People could do things differently. We were completely off script with the way that we called the race, but that was fun.

Q. Did you consider the strategy that some others were on, and if so, do you like the idea of Kyle more on the attack versus fuel mileage?

CLIFF DANIELS: Both, honestly both. We considered when those guys were pitting, whether it was leading up to Stage 1, during Stage 1, right after Stage 1, at the start of Stage 2, of course we had considered pitting that whole time, but you’re still looking at your green flag laps run to yellow flag laps run ratio. We just didn’t have that many laps on our tires, and every time you’d take off, you still had really good pace.

At that point you were pushing your fuel windows far enough so that under green in Stage 3, you weren’t going to have to take two cans of fuel, which we still didn’t have to do, so we knew we could have the advantage of a faster stop time running deeper into Stage 3 and having fresher tires, to your point about giving Kyle fresher tires. It was going to put us more in an offensive situation than a defensive situation. At the time you didn’t quite know who was going to pit when and how all that would play out, but obviously once we kind of made our bed, you really had to stay down that path. If we would have come off of that path, we would have sacrificed any offensive advantage that we would have had later in the race, if that makes sense.

Q. In practice you did have an extended practice, just to get a better sense of the repave. It didn’t seem like many teams went longer than 15 laps on a set of tires. Were you concerned just keeping them out there longer on a set of tires, we did see some blistering and stuff like that? Are we concerned that that was going to be an issue?

CLIFF DANIELS: Yeah, of course, and a couple point that I’ll touch on there, I think part of the reason people didn’t go as long as you would have expected in practice is because we just don’t get that many opportunities with a full open practice to change springs, the geometry and other things, so you take this opportunity to go learn, so a lot of us had plan changes that were outside of our weekly impound style changes.

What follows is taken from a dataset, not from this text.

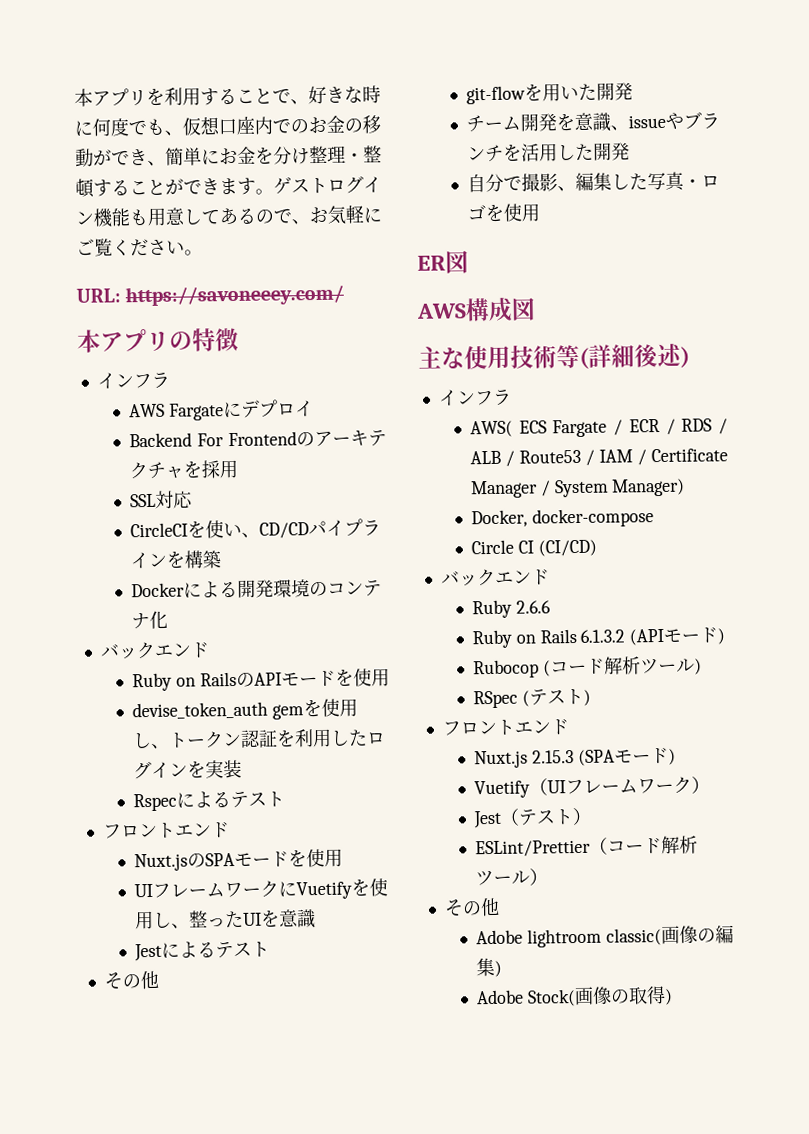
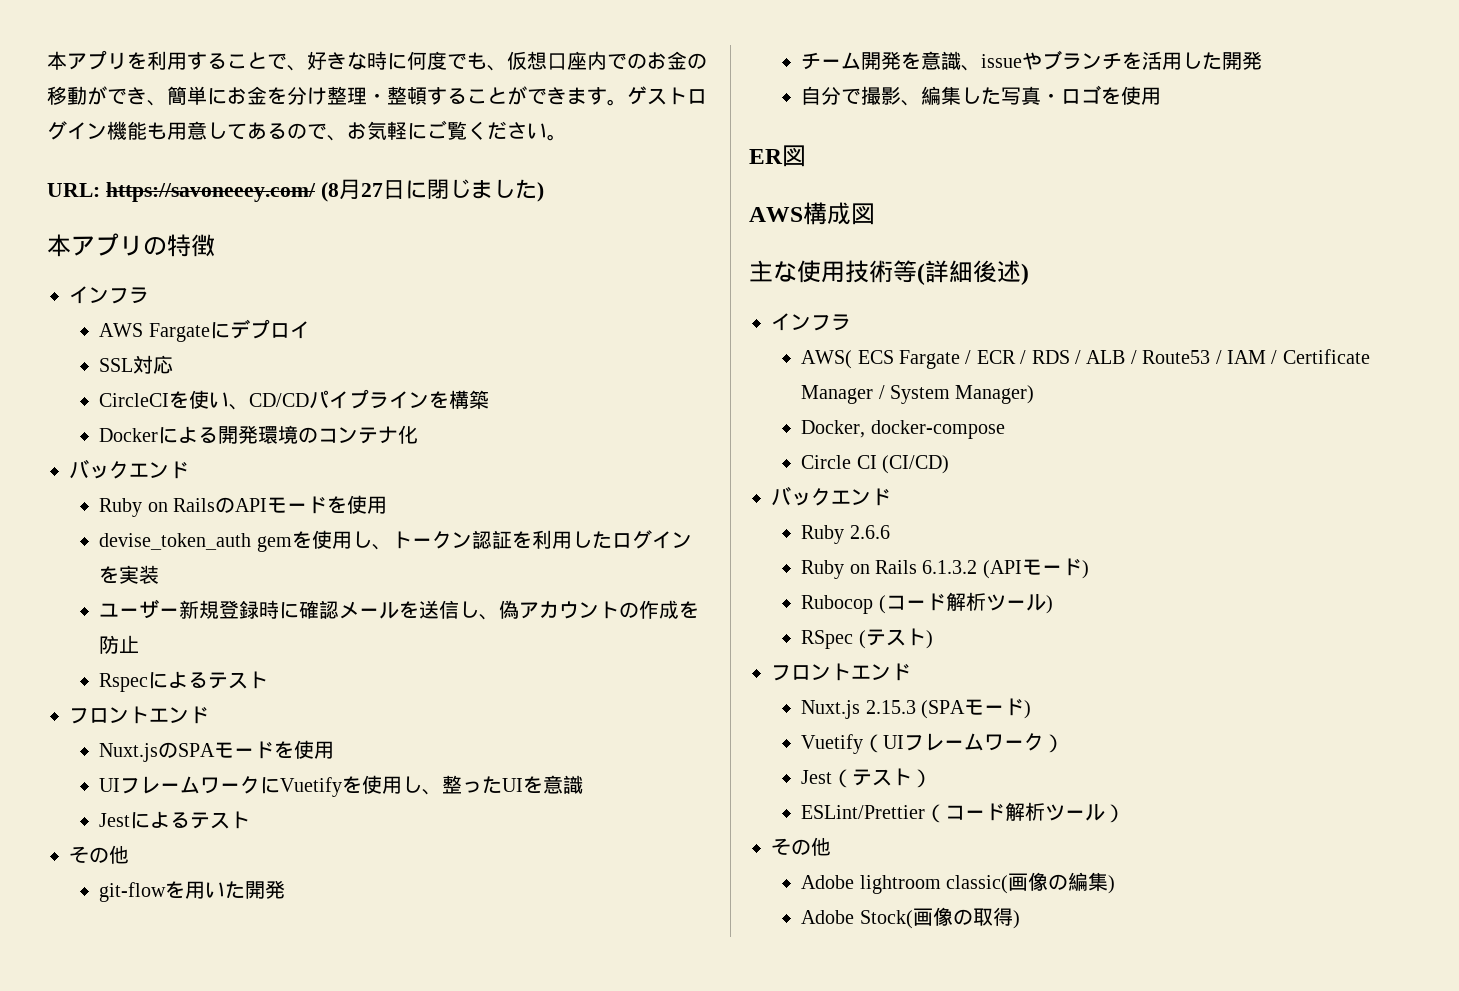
(345, 295) none -> [320,179,544,202] (8月27日に閉じました)
[128,430,387,448] [128,459,238,480] // Backend For Frontendのアーキテクチャを採用 -> (310, 330) none
(242, 769) none -> [99,599,700,620] [99,635,140,654] // ユーザー新規登録時に確認メールを送信し、偽アカウントの作成を防止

So back to your question, without cars running that many laps in practice because we were all kind of in R&D mode, to a point, you just didn’t see the number of laps on tires to know is blistering a thing, is wear a thing. You just didn’t quite have the data to go off of to understand that.

So that’s where back to one of Jeff’s questions earlier, we all had the question mark going into the race, more on the side of tire life, tire blisters, some of the repave factors, not necessarily the caution flag factor that ultimately we saw today.

Q. It seems that neither you or Kyle get too high during races. Does it feel like you two mesh well that way, where you kind of keep each other calm or is it just the nature of both of you?

CLIFF DANIELS: I think we’ve had enough seat time together to know that as long as we can stay together, stay connected, to overcome whatever may or may not be going our way, that we can typically fight through to have a good result, have a solid finish, and there was some intensity and some concerns just with the way the strategy played out today, and rightfully so from him, trying to understand what was going around him, who was ahead of him on what tires, who was behind him on what tires. So trying to paint that picture for him just so that he knew the objectives that he still had ahead of him, that’s kind of what I was focused on doing, once we understood the way we thought the strategy was going to play out and ultimately did.

I think our reps of doing that together and certainly there’s been times that we’ve failed to accomplish our mission together, and I think you learn the healthy things that you need to learn from both sides of the coin, from the wins and when it doesn’t go your way.